By analyzing existing cross correlation between DAX Index and Intuitive Surgical, you can compare the effects of market volatilities on DAX Index and Intuitive Surgical and check how they will diversify away market risk if combined in the same portfolio for a given time horizon. You can also utilize pair trading strategies of matching a long position in DAX Index with a short position of Intuitive Surgical. Check out your portfolio center. Please also check ongoing floating volatility patterns of DAX Index and Intuitive Surgical.
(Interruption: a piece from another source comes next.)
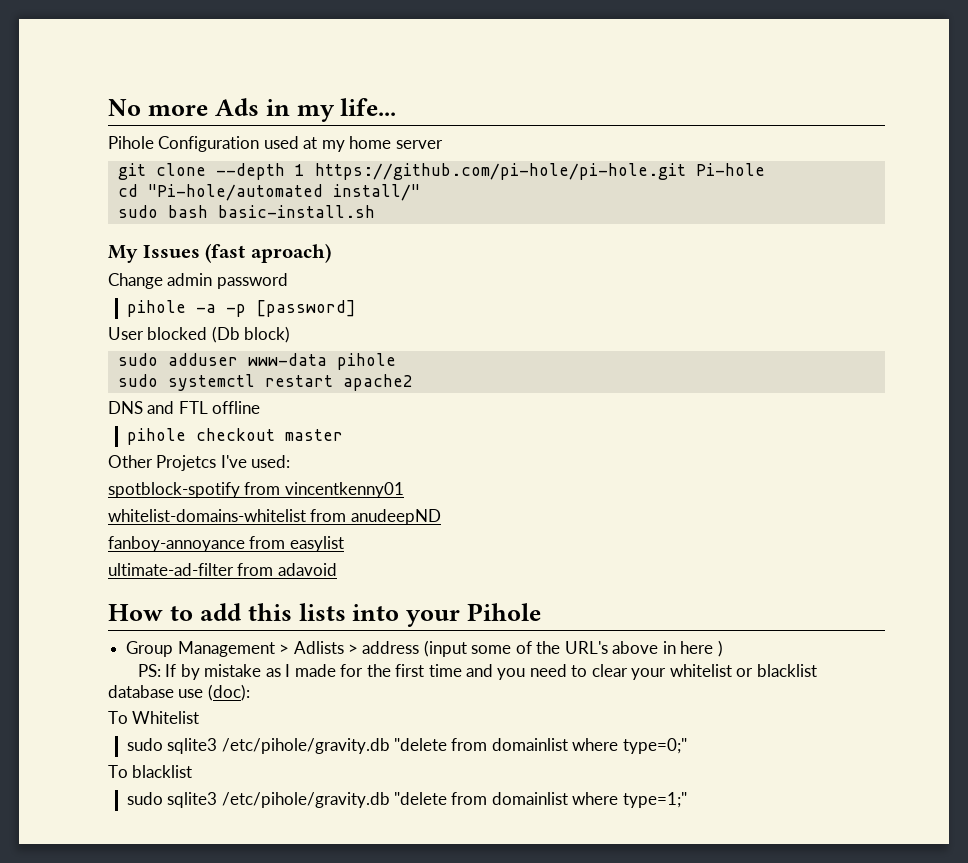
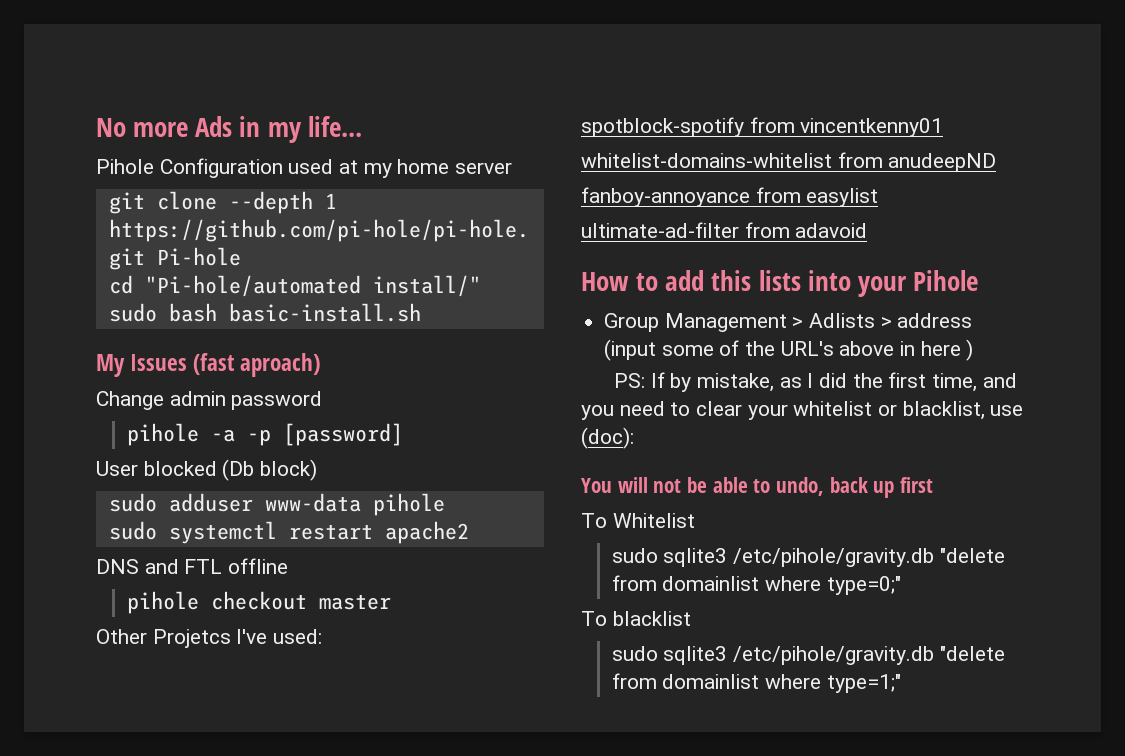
[204,664,262,677] mistake -> [696,373,774,392] mistake,
[294,664,364,677] made for -> [818,373,847,388] did
[428,664,462,677] time -> [931,373,977,392] time,
[756,664,817,677] [108,685,174,698] blacklist database -> [902,401,985,420] blacklist,
(250, 692) none -> [581,477,934,498] // You will not be able to undo, back up first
Diversification Opportunities for DAX Index and Intuitive Surgical

0.49
  Correlation Coefficient

Very weak diversification

The 3 months correlation between DAX and Intuitive is 0.49. Overlapping area represents the amount of risk that can be diversified away by holding DAX Index and Intuitive Surgical in the same portfolio, assuming nothing else is changed. The correlation between historical prices or returns on Intuitive Surgical and DAX Index is a relative statistical measure of the degree to which these equity instruments tend to move together. The correlation coefficient measures the extent to which returns on DAX Index are associated (or correlated) with Intuitive Surgical. Values of the correlation coefficient range from -1 to +1, where. The correlation of zero (0) is possible when the price movement of Intuitive Surgical has no effect on the direction of DAX Index i.e., DAX Index and Intuitive Surgical go up and down completely randomly.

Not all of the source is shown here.